I am sharing below excerpts from my remarks at the event:
Many of us can remember a book that had an important impact on our lives and how it shaped the way that we think. Some of us may even remember some of the best opening lines in American – or all of- literature. Like “I, too, sing America”, the opening line of Langston Hughes’s landmark poem on being a Black man in America.
Or Tolstoy’s famous opening of the novel Anna Karenina: “All happy families are alike; each unhappy family is unhappy in its own way.”
I remember spending a lot of summer mornings at the school run by the Brothers of Christian Education in my hometown of Ouanaminthe, reading book after book and obtaining a window into the wider world.
It seems fitting to begin with these reminiscences, on this occasion where we celebrate the joy of reading, the power of collaboration, and the promise for all children in the Greater Springfield area. Most of us have spent much of our career and our life, in the company of people who love to read. College campuses are packed with people who see reading as an invaluable skill. It is necessary for our unique mission: the creation, acquisition, and transmission of knowledge. Reading can also be a means of recreation and relaxation. And it can open our horizons to worlds far beyond what our eyes can see. In that regard, it may be easy to take basic literacy skills for granted.
That is until we read reports like the National Assessment of Educational Progress, until we speak with people, like John Davis, who has been a champion for reading for a long time, or until we come across the stories of lives changed and opportunities lost because of the inability to read and learn. When we dig deeper into the statistics, we find that according to the U.S. Department of Education, 20% of American adults – one in five – lack basic English literacy skills. As a result, they cannot cannot “understand, evaluate, use and engage with written texts to participate in society.”

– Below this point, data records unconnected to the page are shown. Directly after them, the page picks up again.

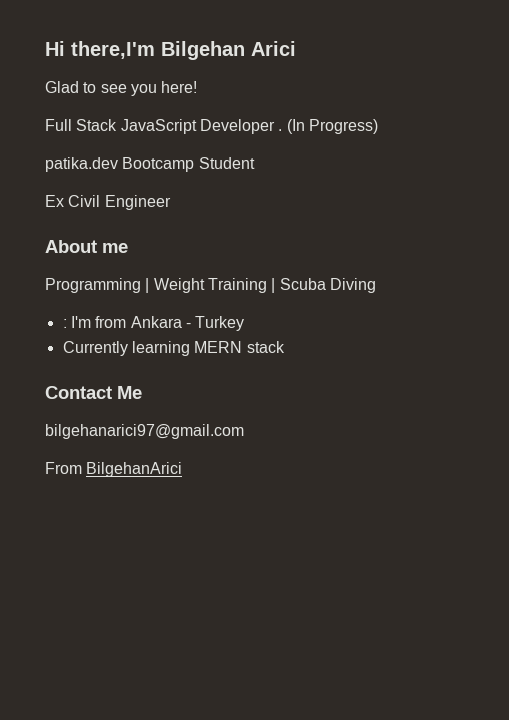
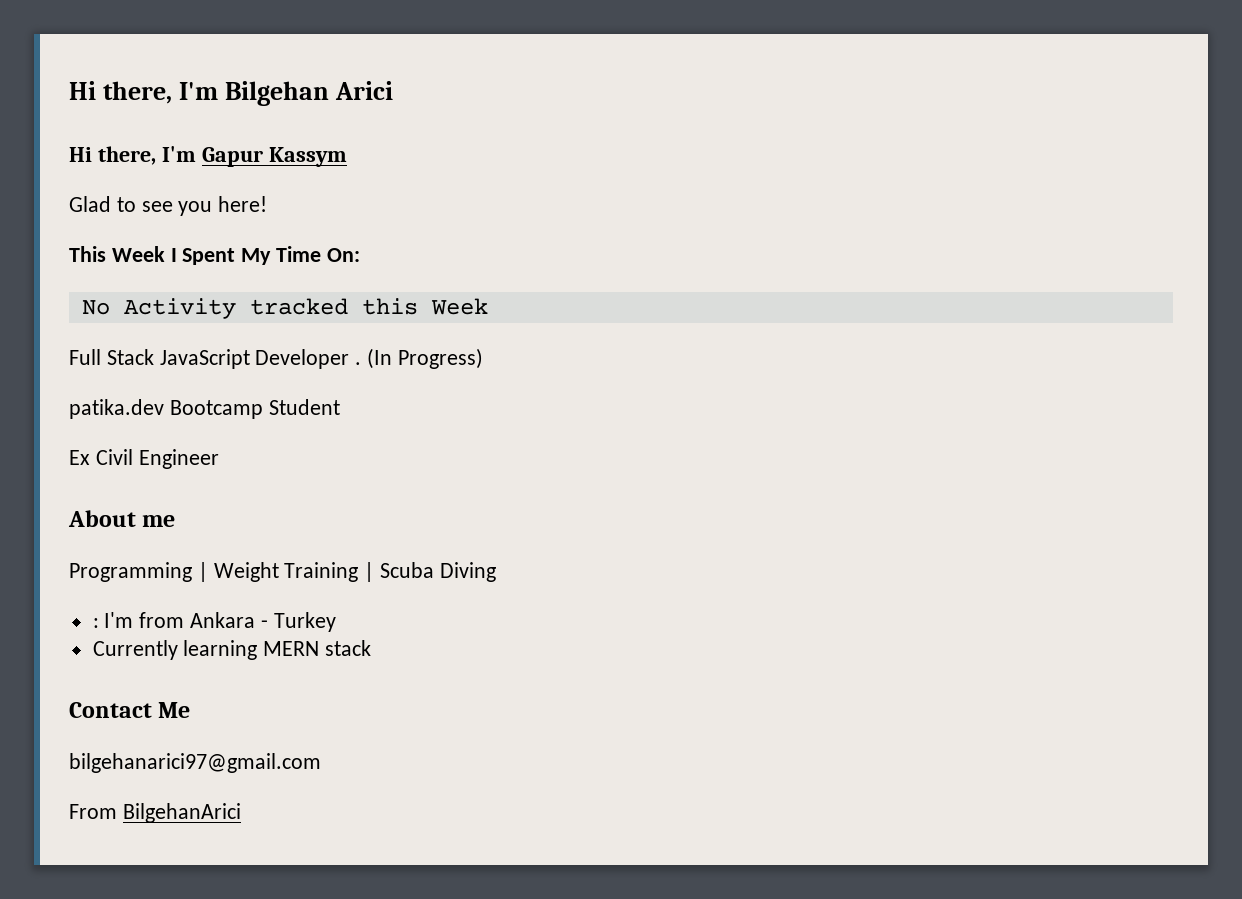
- Hi there,I'm Bilgehan Arici
+ Hi there, I'm Bilgehan Arici
+ Hi there, I'm Gapur Kassym
+ This Week I Spent My Time On:
+ No Activity tracked this Week

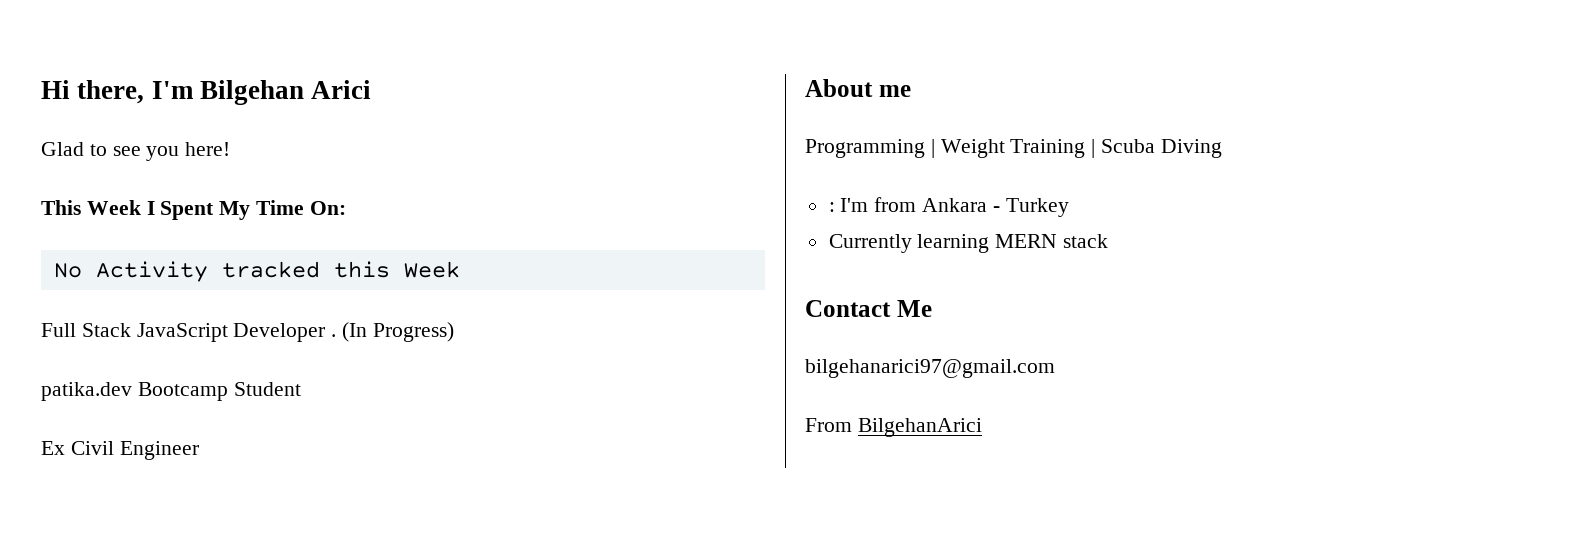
- Hi there, I'm Gapur Kassym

For a country as large as the United States, one in five translates into 43 million people. Forty-three million people are adrift and uninvolved in the affairs of their communities and have limited means of advancing their careers or standard of living. All because they have limited reading skills.
We can all agree that the best and most sustainable long-term strategy to increase literacy rates among adults is to reach out and make a lasting impact when they are children. We can also agree that while our efforts here may not so much as make a dent nationally, we can by working collectively and collaboratively have a great impact here – in the Greater Springfield Area and the Pioneer Valley. And that is where the Western Massachusetts Literacy Collaborative comes into play.
That is where all of us can do our part. It is important to celebrate the work of those who have made the Western Massachusetts Literacy Collaborative and the Learn and Earn Reading Corp a success. But it is also important that we join with them in this call to action. We must move forward to sustain and expand this effort to guarantee that all children and young people around us have the same right to read that we adults enjoy.
Throughout Greater Springfield, throughout Springfield, and the surrounding area, people have a great affinity for native son Theodor Geisel, better known to generations of readers as Dr. Seuss. It was he who years ago summed up perfectly an answer to the question of why is it important to know how to read:
“The more that you read, the more things you will know. The more that you learn, the more places you’ll go.”
There is much to do but we must work together to get it done.